*Problem to work on*.
The full listing should be written out verbatim, and its images should be dropped.

--- START ---

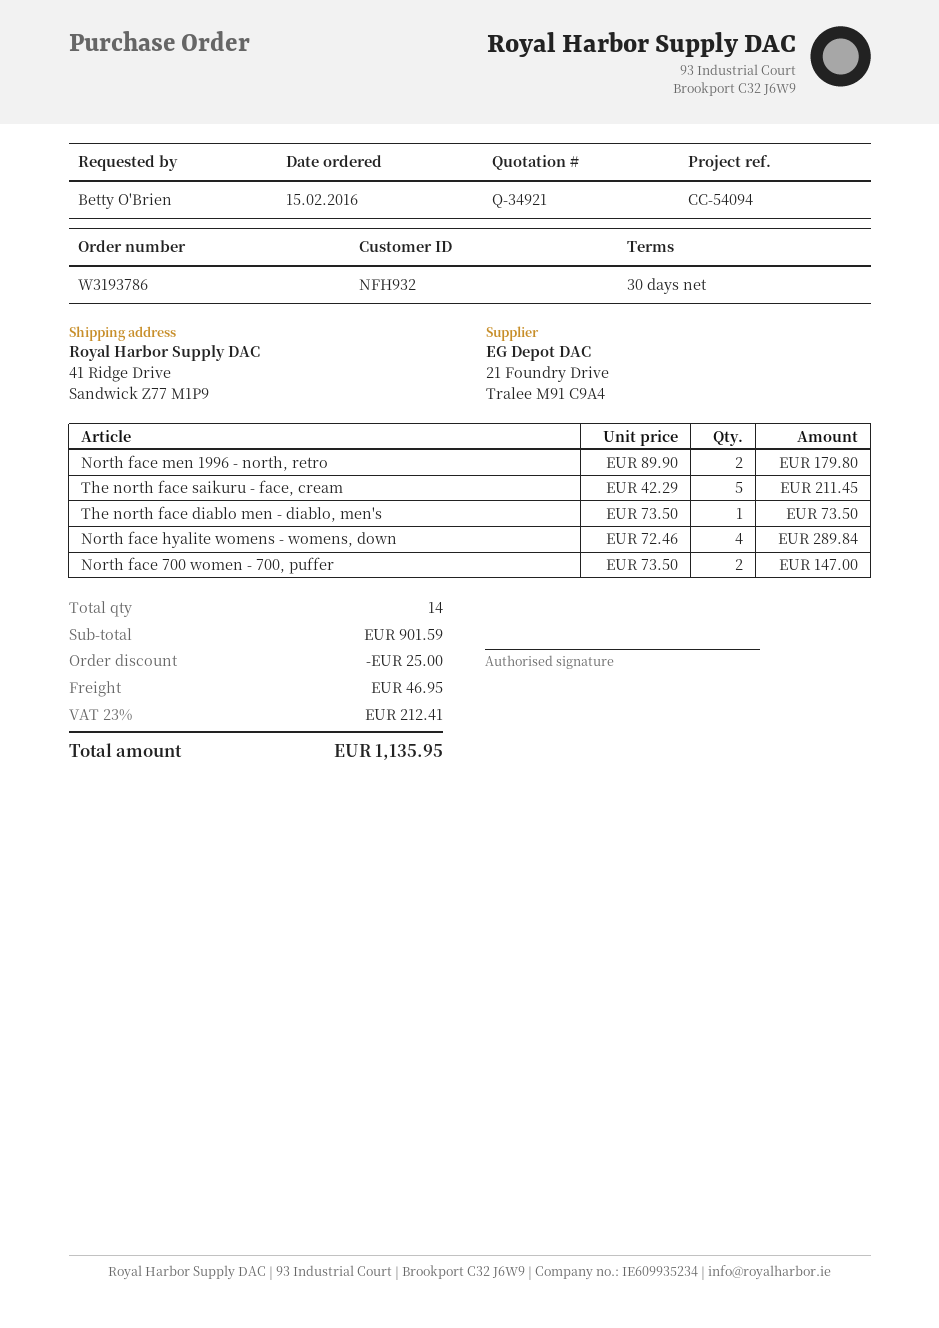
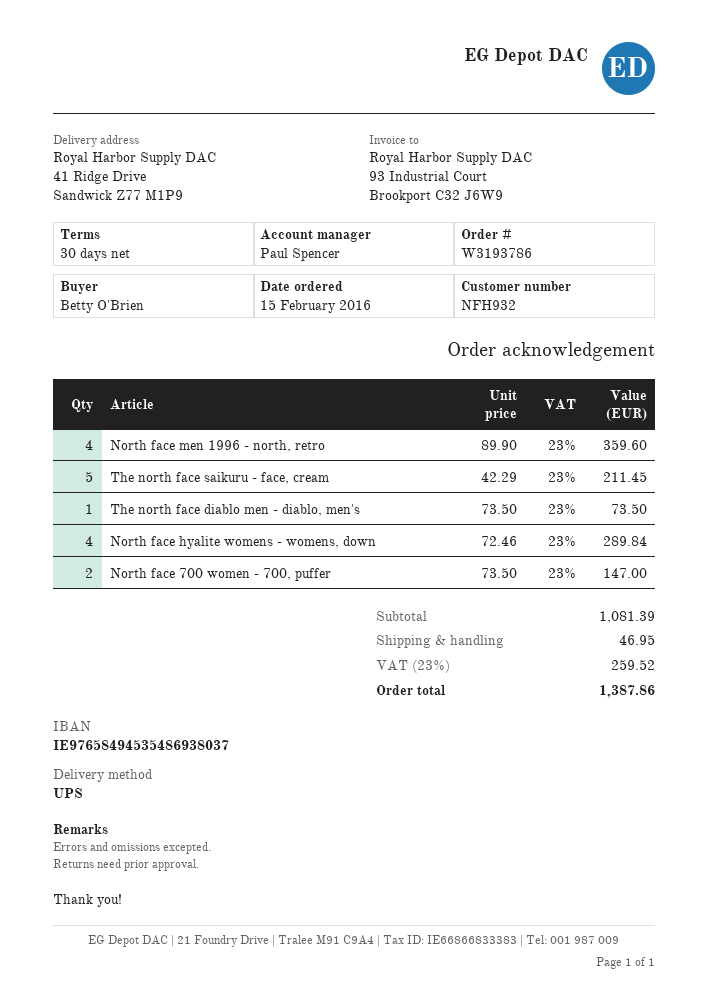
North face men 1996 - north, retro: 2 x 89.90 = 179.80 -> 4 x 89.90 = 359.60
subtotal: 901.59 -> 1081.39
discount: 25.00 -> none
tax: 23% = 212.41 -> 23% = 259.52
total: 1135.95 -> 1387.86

--- END ---

*Task answer*.
North face men 1996 - north, retro: 2 x 89.90 = 179.80 -> 4 x 89.90 = 359.60
subtotal: 901.59 -> 1081.39
discount: 25.00 -> none
tax: 23% = 212.41 -> 23% = 259.52
total: 1135.95 -> 1387.86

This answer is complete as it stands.